# [Exercise aim]
Leaving all pictures aside, write out the records below precisely as given.

# [Exercise materials]
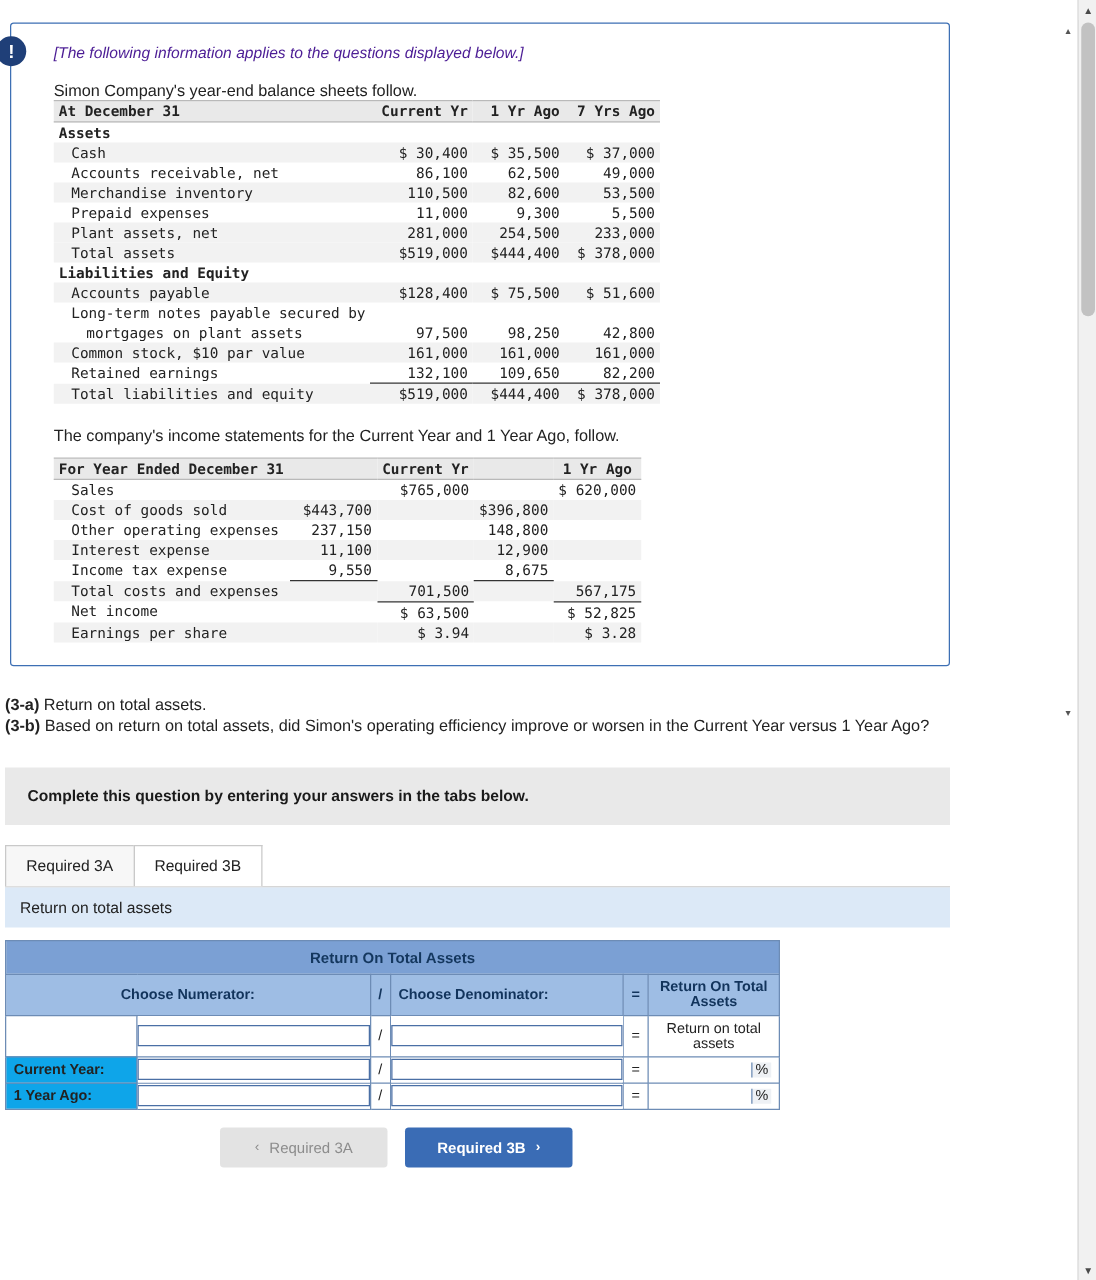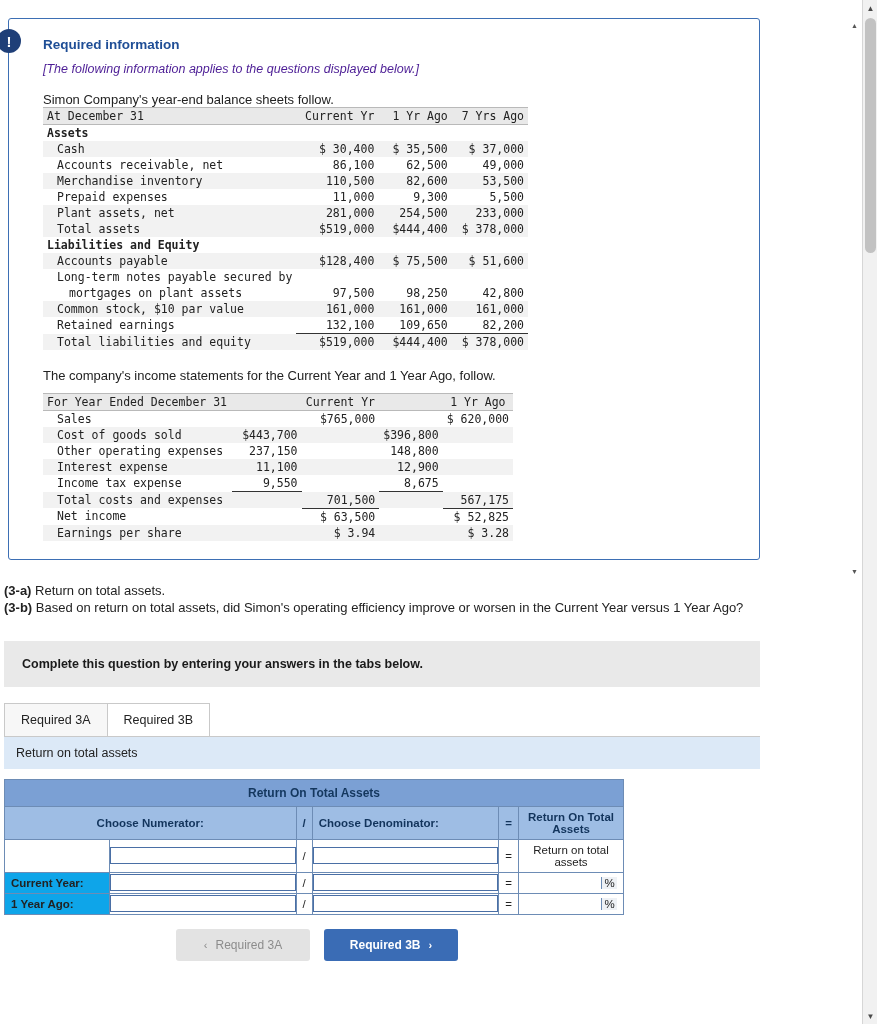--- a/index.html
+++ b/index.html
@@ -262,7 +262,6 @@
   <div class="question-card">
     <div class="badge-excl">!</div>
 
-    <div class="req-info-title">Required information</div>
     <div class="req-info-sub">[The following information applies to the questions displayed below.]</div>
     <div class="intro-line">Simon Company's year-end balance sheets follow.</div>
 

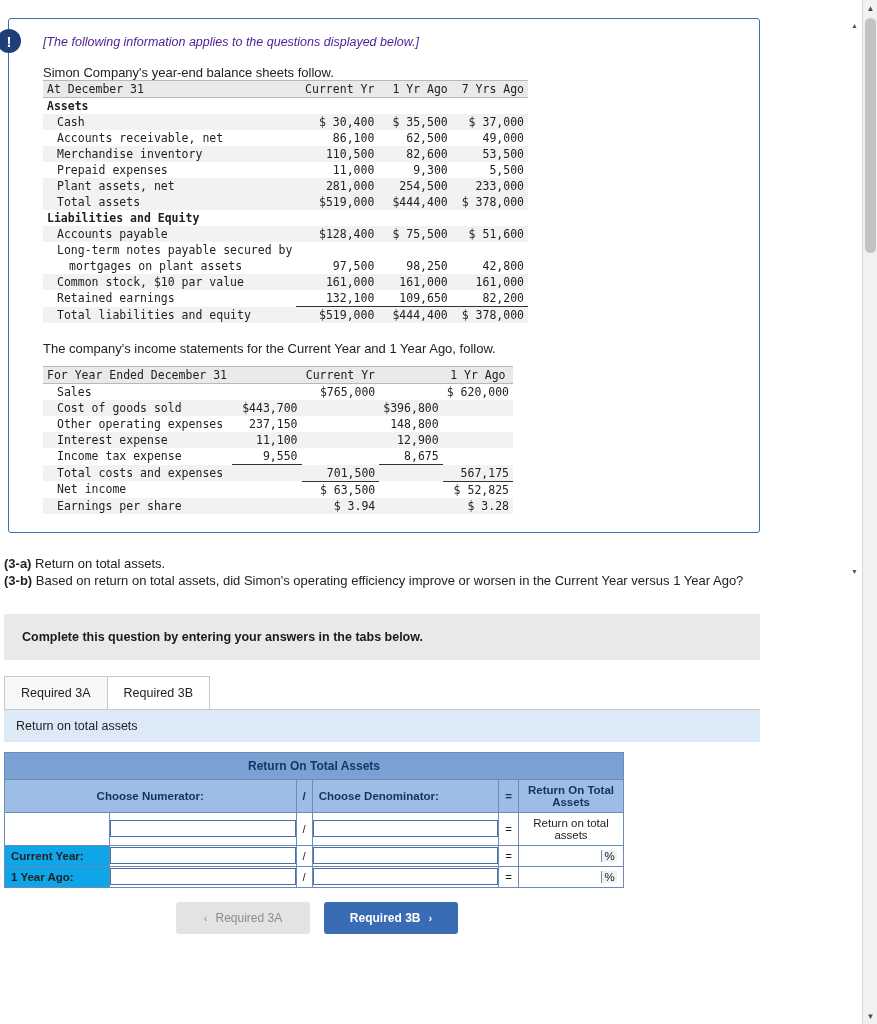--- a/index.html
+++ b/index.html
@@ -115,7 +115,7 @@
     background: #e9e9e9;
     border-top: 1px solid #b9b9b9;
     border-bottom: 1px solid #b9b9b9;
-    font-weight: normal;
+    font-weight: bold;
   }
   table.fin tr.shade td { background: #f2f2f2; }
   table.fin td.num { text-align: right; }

# [Output for this exercise]
--- a/index.html
+++ b/index.html
@@ -262,7 +262,6 @@
   <div class="question-card">
     <div class="badge-excl">!</div>
 
-    <div class="req-info-title">Required information</div>
     <div class="req-info-sub">[The following information applies to the questions displayed below.]</div>
     <div class="intro-line">Simon Company's year-end balance sheets follow.</div>
 

--- a/index.html
+++ b/index.html
@@ -115,7 +115,7 @@
     background: #e9e9e9;
     border-top: 1px solid #b9b9b9;
     border-bottom: 1px solid #b9b9b9;
-    font-weight: normal;
+    font-weight: bold;
   }
   table.fin tr.shade td { background: #f2f2f2; }
   table.fin td.num { text-align: right; }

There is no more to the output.